## MATERIAL SHOWN
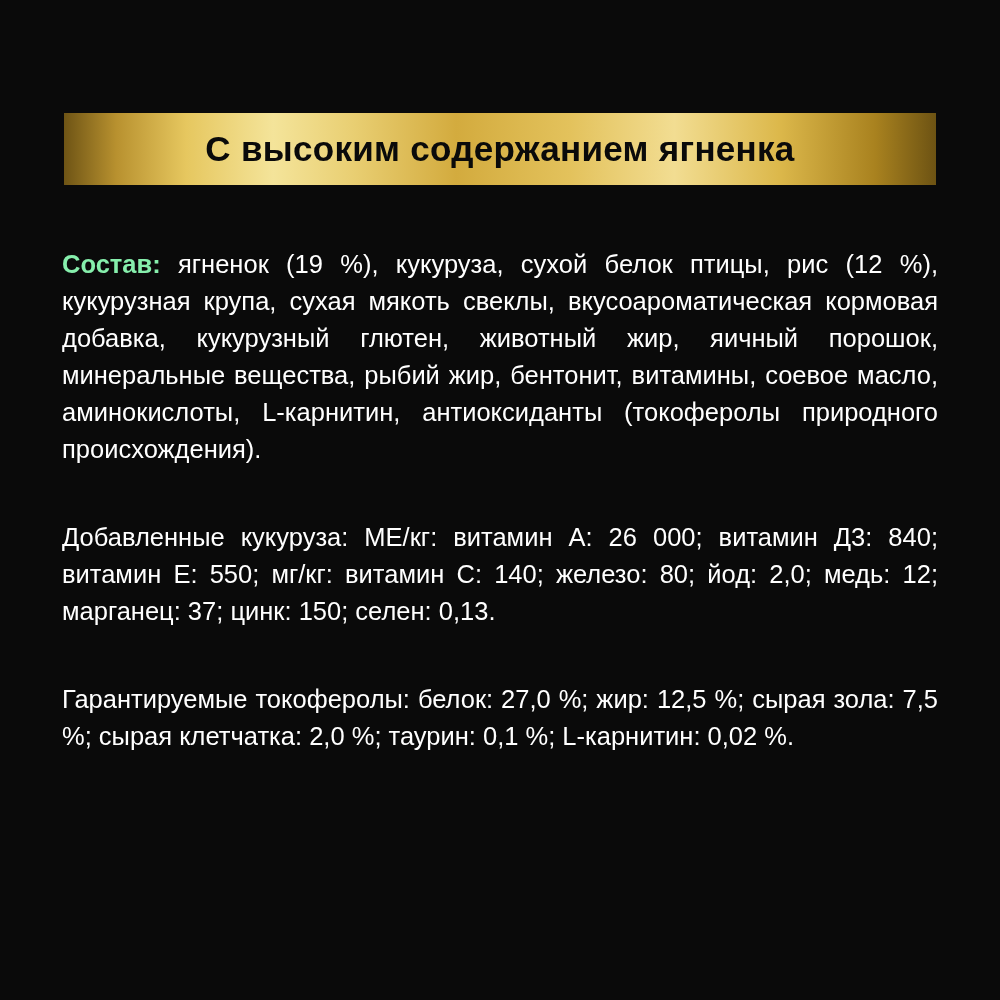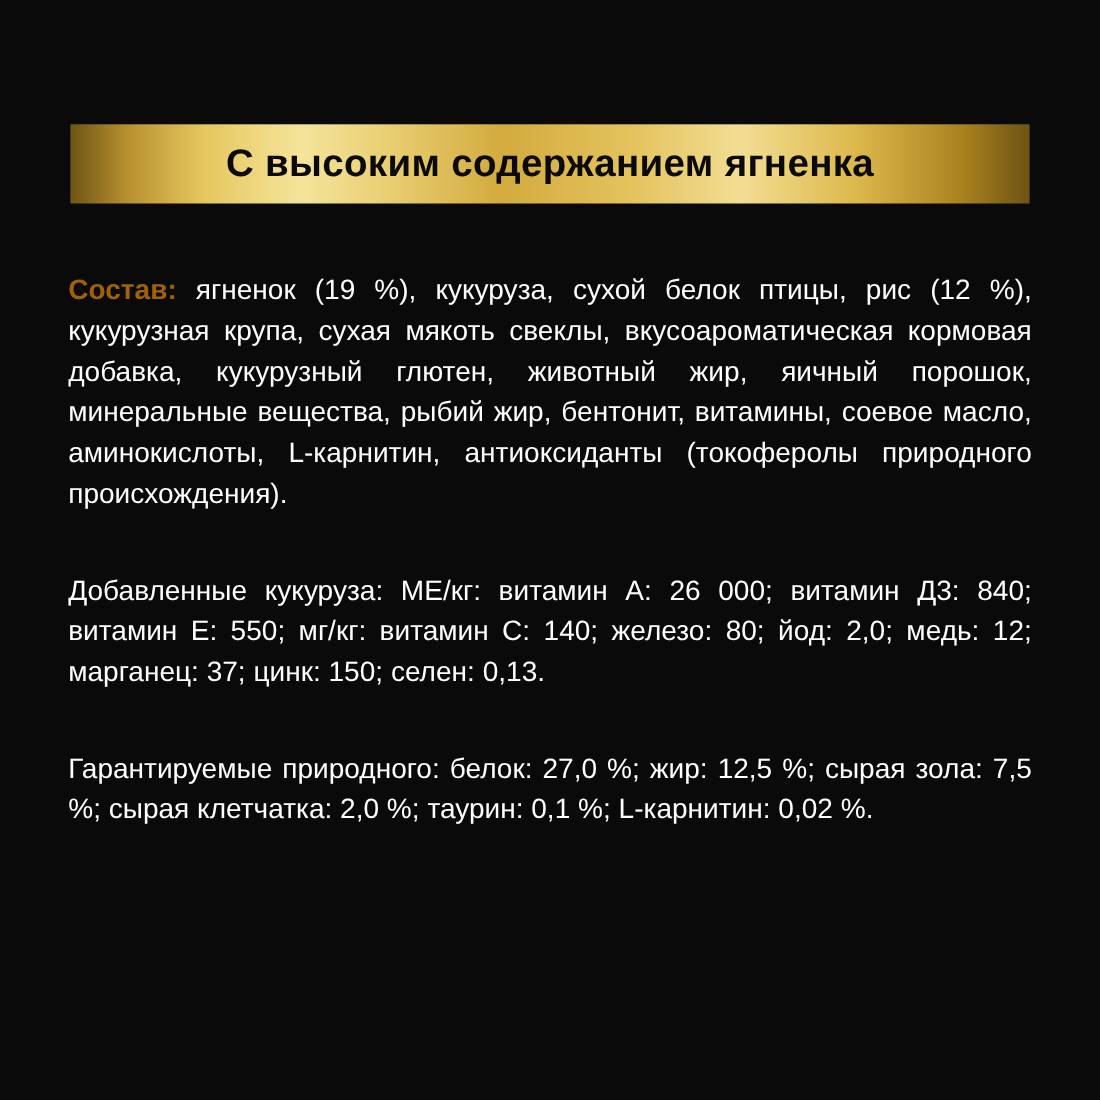--- a/index.html
+++ b/index.html
@@ -73,7 +73,7 @@
   .para.composition { text-align: justify; }
   .para .lead {
     font-weight: bold;
-    color: #a16207;
+    color: #86efac;
     margin-top: 39px;
   }
   .block-gap-1 { height: 51px; }

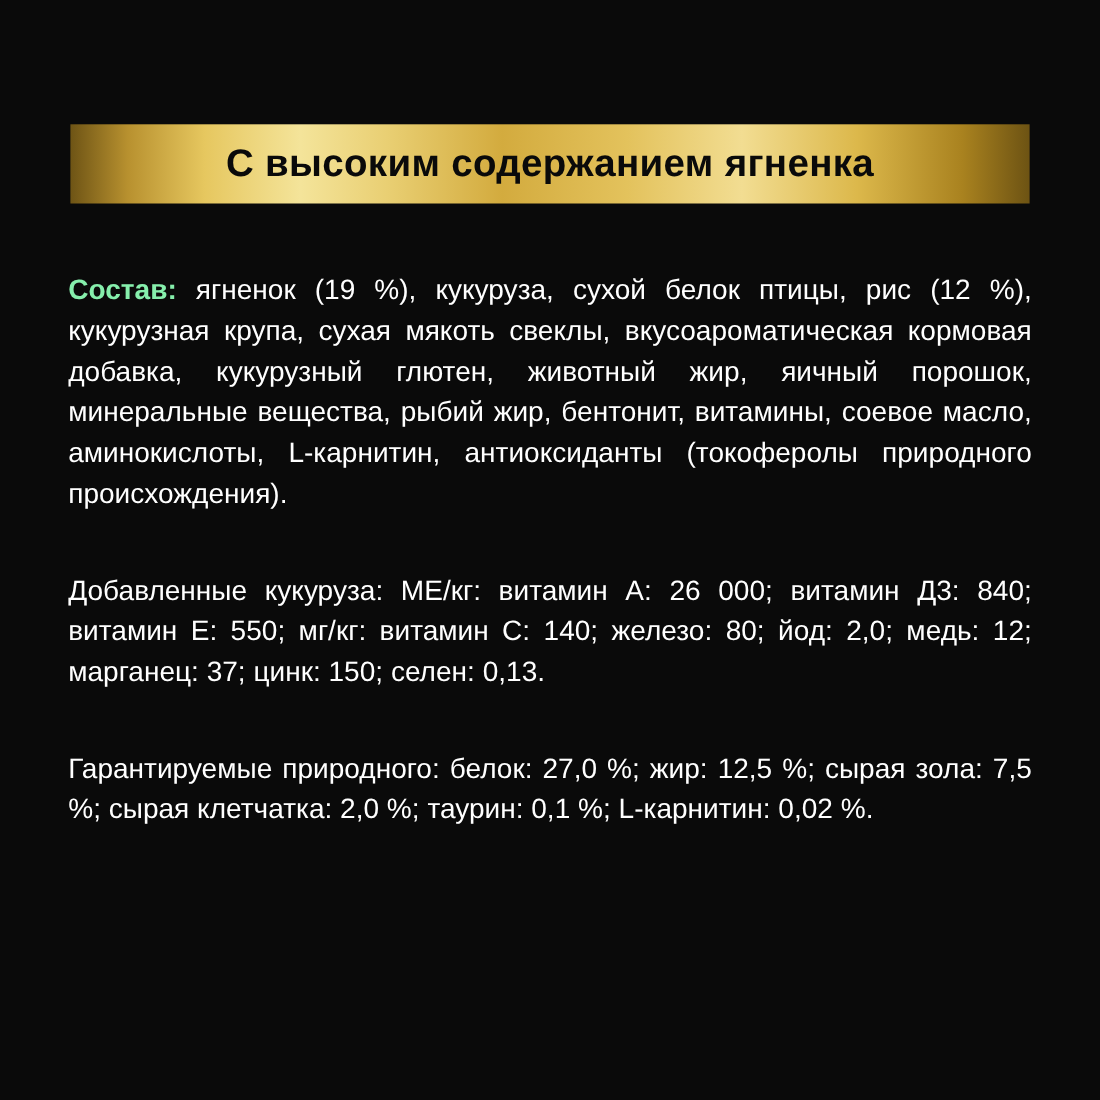--- a/index.html
+++ b/index.html
@@ -106,7 +106,7 @@
 
     <div class="block-gap-2"></div>
 
-    <p class="para-guaranteed"><span class="lead">Гарантируемые природного:</span><span> белок: 27,0 %; жир: 12,5 %; сырая зола: 7,5 %; сырая клетчатка: 2,0 %; таурин: 0,1 %; L-карнитин: 0,02 %.</span></p>
+    <p class="para-guaranteed"><span class="lead">Гарантируемые токоферолы:</span><span> белок: 27,0 %; жир: 12,5 %; сырая зола: 7,5 %; сырая клетчатка: 2,0 %; таурин: 0,1 %; L-карнитин: 0,02 %.</span></p>
 
   </div>
 </div>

## WORK ITEM
Every line of the material that holds the word "сырая" must be found and copied.

## TASK RESULT
-    <p class="para-guaranteed"><span class="lead">Гарантируемые природного:</span><span> белок: 27,0 %; жир: 12,5 %; сырая зола: 7,5 %; сырая клетчатка: 2,0 %; таурин: 0,1 %; L-карнитин: 0,02 %.</span></p>
+    <p class="para-guaranteed"><span class="lead">Гарантируемые токоферолы:</span><span> белок: 27,0 %; жир: 12,5 %; сырая зола: 7,5 %; сырая клетчатка: 2,0 %; таурин: 0,1 %; L-карнитин: 0,02 %.</span></p>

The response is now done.